Ah, la futile volonté des mortels... Cependant, je dois avouer que ton projet, aussi fou soit-il, a du mérite... Je ne saurais dire s'il est réalisable ou non, mais au final, est-ce si important ? Sa réussite ou son échec ne sera claire qu'à la fin, quand plus rien subsistera pour servir de témoin. Alors fourvoie toi sur ta voie, car personne ne sera là pour te moquer s'il n'aboutit à rien. Et par la même logique, personne ne pourra te féliciter si ça réussi. Car au final, le dernier chapitre de ce monde est en train de s'écrire, et personne le lira jamais, quoi qu'il arrive.
– Je sais... Mais je veux croire en ma réussite.

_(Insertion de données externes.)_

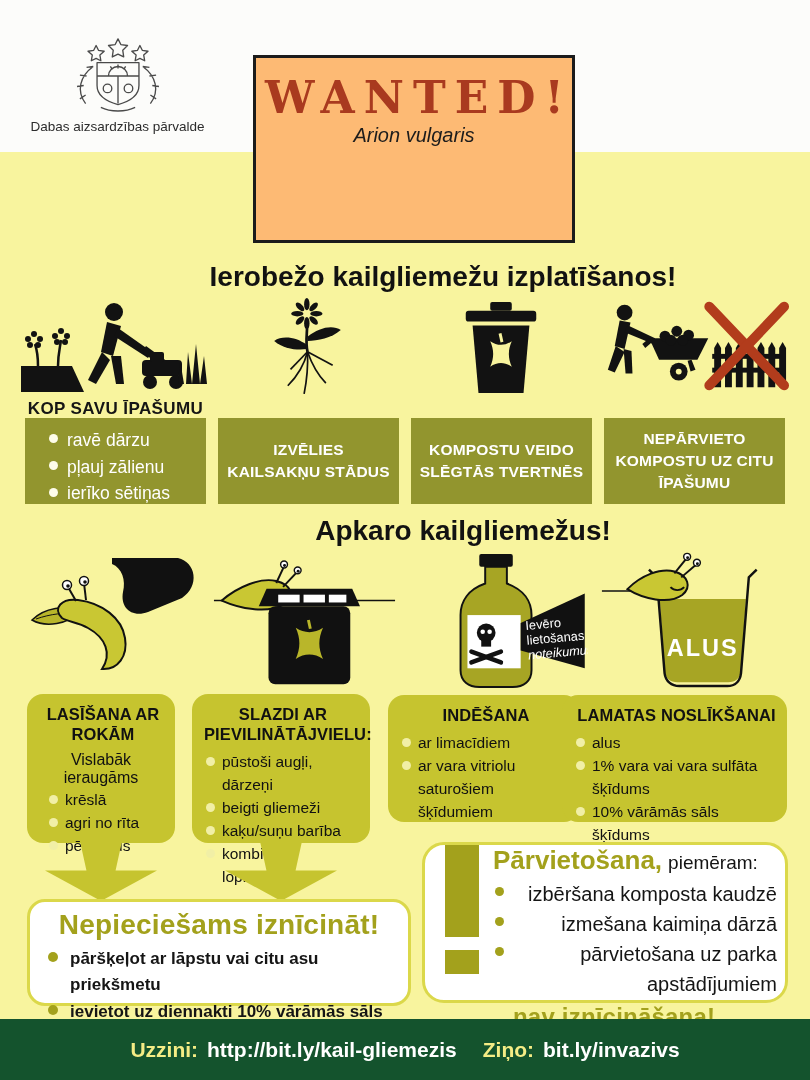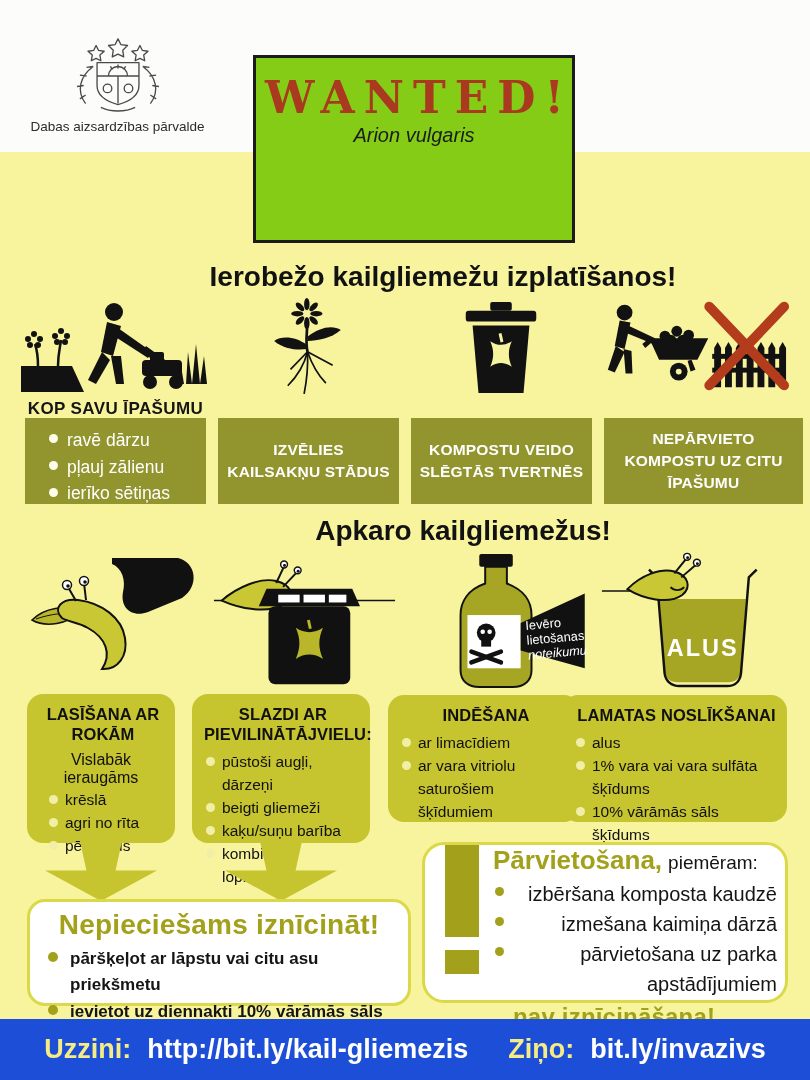--- a/index.html
+++ b/index.html
@@ -11,21 +11,21 @@
   .abs { position:absolute; }
 
   
   .top-band { position:absolute; left:0; top:0; width:810px; height:152px; background:#fcfcfa; }
   .logo-wrap { position:absolute; left:30px; top:36px; width:175px; text-align:center; }
   .logo-caption { font-size:13.5px; color:#2c2c2c; margin-top:3px; }
 
   
   .wanted-box {
     position:absolute; left:253px; top:55px; width:316px; height:182px;
-    background:#84cc16; border:3px solid #1b1b1b; text-align:center; z-index:2;
+    background:#fdba74; border:3px solid #1b1b1b; text-align:center; z-index:2;
   }
   .wanted-title {
     font-family:"DejaVu Serif", serif; font-weight:bold;
     font-size:44px; letter-spacing:9px; color:var(--accent_red,#a93a1f);
     margin-top:14px; margin-left:9px;
   }
   .species { font-size:30px; font-weight:bold; letter-spacing:1px; line-height:1.28; margin-top:6px; color:#0f0f0f; }
   .latin   { font-size:20px; font-style:italic; color:#1c1c1c; margin-top:1px; }
 
   .h-section { position:absolute; left:0; width:810px; text-align:center; font-size:28px; font-weight:bold; color:#121212;padding-left:38px; }
@@ -82,23 +82,23 @@
   .excl .dot { width:34px; height:24px; background:var(--olive_text,#a8a51f); margin-top:13px; }
   .reloc-title-hl { font-size:26px; font-weight:bold; color:var(--olive_text,#a3a11c); }
   .reloc-title-rest { font-size:19px; color:#141414; margin-left:6px; }
   .reloc-box ul.bullets { font-size:20px; line-height:1.5; margin-top:3px;text-align:right; }
   .reloc-box ul.bullets li { padding-left:20px; }
   .reloc-box ul.bullets li::before { background:var(--olive_text,#a3a11c); width:9px; height:9px; top:.42em; }
   .reloc-footer { font-size:24px; font-weight:bold; color:var(--olive_text,#a3a11c); margin:4px 0 0 20px; letter-spacing:.2px; }
 
   
   .footer-bar {
-    position:absolute; left:0; top:1019px; width:810px; height:61px; background:#1d4ed8;
-    display:flex; align-items:center; justify-content:center; gap:16px;
-    font-size:27px; font-weight:bold;
+    position:absolute; left:0; top:1019px; width:810px; height:61px; background:#14532d;
+    display:flex; align-items:center; justify-content:center; gap:9px;
+    font-size:21px; font-weight:bold;
   }
   .footer-bar .lbl { color:var(--footer_yellow,#f4ec85); }
   .footer-bar .url { color:#ffffff; }
   .footer-bar .gap { width:8px; }
 
   svg { display:block; }
 </style>
 </head>
 <body>
 
@@ -238,21 +238,21 @@
 
   <div class="box1" style="left:25px; width:181px;">
     <ul class="bullets b-row1">
         <li>ravē dārzu</li>
         <li>pļauj zālienu</li>
         <li>ierīko sētiņas</li>
       </ul>
   </div>
   <div class="box1 center" style="left:218px; width:181px;">IZVĒLIES KAILSAKŅU STĀDUS</div>
   <div class="box1 center" style="left:411px; width:181px;">KOMPOSTU VEIDO SLĒGTĀS TVERTNĒS</div>
-  <div class="box1 center" style="left:604px; width:199px;">NEPĀRVIETO KOMPOSTU UZ CITU ĪPAŠUMU</div>
+  <div class="box1 center" style="left:604px; width:181px;">NEPĀRVIETO KOMPOSTU UZ CITU ĪPAŠUMU</div>
 
   <div class="h-section" style="top:515px;margin-left:20px;">Apkaro kailgliemežus!</div>
 
   <svg class="abs" style="left:28px; top:556px;" width="175" height="132" viewBox="0 0 175 132">
     <path d="M4 64 C16 52 38 48 52 56 C40 68 18 72 4 64 Z" fill="#b9b62a" stroke="#111" stroke-width="1.5"></path>
     <path d="M8 63 C22 58 38 56 50 58" fill="none" stroke="#111" stroke-width="1"></path>
     <path d="M84 2 H150 C168 6 172 30 154 42 L120 56 C104 62 92 52 95 36 C98 24 94 12 84 8 Z" fill="#111"></path>
     <path d="M34 62 C24 52 34 42 50 44 C74 47 94 62 97 82 C100 100 90 114 74 113 C84 98 78 82 60 72 C50 66 40 66 34 62 Z" fill="#c9c733" stroke="#111" stroke-width="2"></path>
     <g stroke="#111" stroke-width="2" fill="none">
       <path d="M48 45 L40 31"></path>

Je veux penser que même la fin de tout peut avoir un sens...
L'apparition devant moi s'étiole lentement, comme une flamme arrivant au bout de sa bougie.
L'espoir, ce poison que nous adorons tous prendre, même en connaissant ses dangers... Je te remercie de m'y avoir fait goûté avant...
J'attends la fin de la phrase, mais les mots sont perdus à jamais. La déesse disparaît de ma vue, laissant ce monde sans déité. Contre toute mes attentes, le monde ne semble pas plus vide qu'avant, comme si au final, leur présence n'avait que peu d'importance à l'échelle du monde. Un peu comme les mortels.
La pierre d'aube se met alors à vaciller, son éclat faiblissant un instant. Je scrute l'horizon et vois avec effroi que l'obscurité est en train d'approcher les murs telle la marée. Les ténèbres ont ainsi parcouru plusieurs centaines de mètres et ont commencé à effacer les murailles de la ville.
Je ne perds pas plus de temps et j'empoigne ma lance avant de me jeter dans le vide, invoquant des bourrasques autours de moi pour ralentir et contrôler ma chute. Après ce que je viens de voir, je n'ose pas imaginer qu'il me reste plus d'une journée avant la fin de tout. Je ne peux plus me permettre de traîner si je veux encore réussir.